→ **WHAT IS BEING ASKED**: Set down the data below in full and exactly, minus the pictures.

-*-

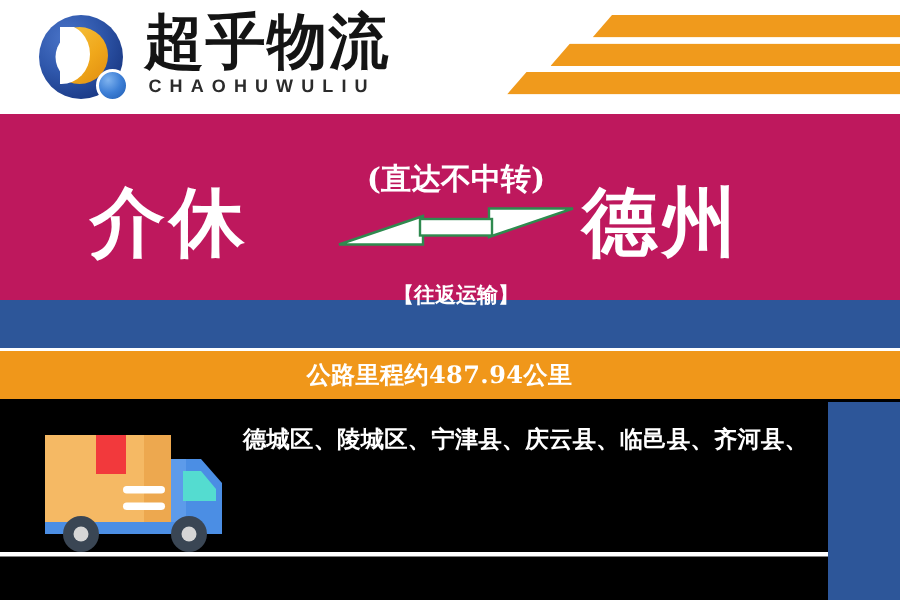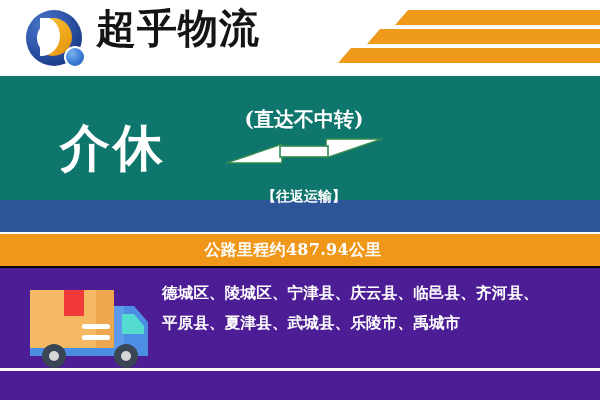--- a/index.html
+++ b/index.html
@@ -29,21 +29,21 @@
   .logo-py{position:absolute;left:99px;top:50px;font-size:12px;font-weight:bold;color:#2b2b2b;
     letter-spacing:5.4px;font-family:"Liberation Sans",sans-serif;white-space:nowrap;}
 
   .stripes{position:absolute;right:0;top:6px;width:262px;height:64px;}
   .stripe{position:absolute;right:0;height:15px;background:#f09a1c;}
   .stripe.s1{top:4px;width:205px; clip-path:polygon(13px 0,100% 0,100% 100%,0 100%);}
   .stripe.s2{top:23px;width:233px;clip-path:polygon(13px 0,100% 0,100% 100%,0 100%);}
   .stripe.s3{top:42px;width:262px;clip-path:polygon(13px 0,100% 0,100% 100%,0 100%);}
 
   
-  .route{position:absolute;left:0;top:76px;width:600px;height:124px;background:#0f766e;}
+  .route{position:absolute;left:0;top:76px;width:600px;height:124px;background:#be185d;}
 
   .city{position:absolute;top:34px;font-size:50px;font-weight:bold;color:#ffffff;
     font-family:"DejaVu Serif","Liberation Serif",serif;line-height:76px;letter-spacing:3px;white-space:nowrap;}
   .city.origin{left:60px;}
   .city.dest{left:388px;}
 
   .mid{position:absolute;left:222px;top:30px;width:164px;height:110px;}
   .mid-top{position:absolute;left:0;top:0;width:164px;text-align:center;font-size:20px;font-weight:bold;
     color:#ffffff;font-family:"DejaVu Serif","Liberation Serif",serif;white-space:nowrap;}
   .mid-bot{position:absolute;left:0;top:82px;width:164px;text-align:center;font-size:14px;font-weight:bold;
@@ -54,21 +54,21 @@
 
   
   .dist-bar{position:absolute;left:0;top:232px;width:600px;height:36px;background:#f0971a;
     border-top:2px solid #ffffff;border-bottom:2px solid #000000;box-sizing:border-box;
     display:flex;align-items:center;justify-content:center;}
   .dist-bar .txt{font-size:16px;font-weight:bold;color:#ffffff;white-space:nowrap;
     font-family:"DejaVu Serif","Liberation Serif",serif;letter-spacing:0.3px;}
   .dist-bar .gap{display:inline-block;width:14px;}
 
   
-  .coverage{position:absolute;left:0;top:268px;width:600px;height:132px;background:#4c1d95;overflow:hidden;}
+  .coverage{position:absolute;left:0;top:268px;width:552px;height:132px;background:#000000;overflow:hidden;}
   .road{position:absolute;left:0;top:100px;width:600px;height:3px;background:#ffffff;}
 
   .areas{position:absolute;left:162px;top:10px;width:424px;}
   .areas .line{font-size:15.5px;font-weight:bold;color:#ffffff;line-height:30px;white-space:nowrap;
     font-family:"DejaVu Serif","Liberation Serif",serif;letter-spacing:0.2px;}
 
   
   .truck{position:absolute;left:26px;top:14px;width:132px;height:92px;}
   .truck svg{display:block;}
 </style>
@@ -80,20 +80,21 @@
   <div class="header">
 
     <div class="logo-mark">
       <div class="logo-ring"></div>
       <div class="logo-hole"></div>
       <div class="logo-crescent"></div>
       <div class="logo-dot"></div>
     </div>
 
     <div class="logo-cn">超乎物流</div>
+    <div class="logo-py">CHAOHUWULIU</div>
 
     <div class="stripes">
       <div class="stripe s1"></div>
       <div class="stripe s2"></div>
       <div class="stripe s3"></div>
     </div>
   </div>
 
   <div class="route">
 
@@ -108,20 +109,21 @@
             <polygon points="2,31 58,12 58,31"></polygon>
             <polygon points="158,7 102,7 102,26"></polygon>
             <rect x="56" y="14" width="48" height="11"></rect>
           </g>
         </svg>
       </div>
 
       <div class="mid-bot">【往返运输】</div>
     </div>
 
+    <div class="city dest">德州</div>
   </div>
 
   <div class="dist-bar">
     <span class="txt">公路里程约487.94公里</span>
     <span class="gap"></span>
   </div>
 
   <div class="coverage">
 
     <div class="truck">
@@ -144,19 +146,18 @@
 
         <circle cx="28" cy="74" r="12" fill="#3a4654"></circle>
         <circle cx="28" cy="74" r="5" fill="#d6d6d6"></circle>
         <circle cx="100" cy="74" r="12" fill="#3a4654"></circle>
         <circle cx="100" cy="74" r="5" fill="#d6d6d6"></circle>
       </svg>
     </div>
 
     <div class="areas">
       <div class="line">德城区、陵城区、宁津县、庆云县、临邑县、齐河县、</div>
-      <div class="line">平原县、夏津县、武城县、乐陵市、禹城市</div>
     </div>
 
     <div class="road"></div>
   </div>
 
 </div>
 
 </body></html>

-*-

→ **TASK RESPONSE**:
--- a/index.html
+++ b/index.html
@@ -29,21 +29,21 @@
   .logo-py{position:absolute;left:99px;top:50px;font-size:12px;font-weight:bold;color:#2b2b2b;
     letter-spacing:5.4px;font-family:"Liberation Sans",sans-serif;white-space:nowrap;}
 
   .stripes{position:absolute;right:0;top:6px;width:262px;height:64px;}
   .stripe{position:absolute;right:0;height:15px;background:#f09a1c;}
   .stripe.s1{top:4px;width:205px; clip-path:polygon(13px 0,100% 0,100% 100%,0 100%);}
   .stripe.s2{top:23px;width:233px;clip-path:polygon(13px 0,100% 0,100% 100%,0 100%);}
   .stripe.s3{top:42px;width:262px;clip-path:polygon(13px 0,100% 0,100% 100%,0 100%);}
 
   
-  .route{position:absolute;left:0;top:76px;width:600px;height:124px;background:#0f766e;}
+  .route{position:absolute;left:0;top:76px;width:600px;height:124px;background:#be185d;}
 
   .city{position:absolute;top:34px;font-size:50px;font-weight:bold;color:#ffffff;
     font-family:"DejaVu Serif","Liberation Serif",serif;line-height:76px;letter-spacing:3px;white-space:nowrap;}
   .city.origin{left:60px;}
   .city.dest{left:388px;}
 
   .mid{position:absolute;left:222px;top:30px;width:164px;height:110px;}
   .mid-top{position:absolute;left:0;top:0;width:164px;text-align:center;font-size:20px;font-weight:bold;
     color:#ffffff;font-family:"DejaVu Serif","Liberation Serif",serif;white-space:nowrap;}
   .mid-bot{position:absolute;left:0;top:82px;width:164px;text-align:center;font-size:14px;font-weight:bold;
@@ -54,21 +54,21 @@
 
   
   .dist-bar{position:absolute;left:0;top:232px;width:600px;height:36px;background:#f0971a;
     border-top:2px solid #ffffff;border-bottom:2px solid #000000;box-sizing:border-box;
     display:flex;align-items:center;justify-content:center;}
   .dist-bar .txt{font-size:16px;font-weight:bold;color:#ffffff;white-space:nowrap;
     font-family:"DejaVu Serif","Liberation Serif",serif;letter-spacing:0.3px;}
   .dist-bar .gap{display:inline-block;width:14px;}
 
   
-  .coverage{position:absolute;left:0;top:268px;width:600px;height:132px;background:#4c1d95;overflow:hidden;}
+  .coverage{position:absolute;left:0;top:268px;width:552px;height:132px;background:#000000;overflow:hidden;}
   .road{position:absolute;left:0;top:100px;width:600px;height:3px;background:#ffffff;}
 
   .areas{position:absolute;left:162px;top:10px;width:424px;}
   .areas .line{font-size:15.5px;font-weight:bold;color:#ffffff;line-height:30px;white-space:nowrap;
     font-family:"DejaVu Serif","Liberation Serif",serif;letter-spacing:0.2px;}
 
   
   .truck{position:absolute;left:26px;top:14px;width:132px;height:92px;}
   .truck svg{display:block;}
 </style>
@@ -80,20 +80,21 @@
   <div class="header">
 
     <div class="logo-mark">
       <div class="logo-ring"></div>
       <div class="logo-hole"></div>
       <div class="logo-crescent"></div>
       <div class="logo-dot"></div>
     </div>
 
     <div class="logo-cn">超乎物流</div>
+    <div class="logo-py">CHAOHUWULIU</div>
 
     <div class="stripes">
       <div class="stripe s1"></div>
       <div class="stripe s2"></div>
       <div class="stripe s3"></div>
     </div>
   </div>
 
   <div class="route">
 
@@ -108,20 +109,21 @@
             <polygon points="2,31 58,12 58,31"></polygon>
             <polygon points="158,7 102,7 102,26"></polygon>
             <rect x="56" y="14" width="48" height="11"></rect>
           </g>
         </svg>
       </div>
 
       <div class="mid-bot">【往返运输】</div>
     </div>
 
+    <div class="city dest">德州</div>
   </div>
 
   <div class="dist-bar">
     <span class="txt">公路里程约487.94公里</span>
     <span class="gap"></span>
   </div>
 
   <div class="coverage">
 
     <div class="truck">
@@ -144,19 +146,18 @@
 
         <circle cx="28" cy="74" r="12" fill="#3a4654"></circle>
         <circle cx="28" cy="74" r="5" fill="#d6d6d6"></circle>
         <circle cx="100" cy="74" r="12" fill="#3a4654"></circle>
         <circle cx="100" cy="74" r="5" fill="#d6d6d6"></circle>
       </svg>
     </div>
 
     <div class="areas">
       <div class="line">德城区、陵城区、宁津县、庆云县、临邑县、齐河县、</div>
-      <div class="line">平原县、夏津县、武城县、乐陵市、禹城市</div>
     </div>
 
     <div class="road"></div>
   </div>
 
 </div>
 
 </body></html>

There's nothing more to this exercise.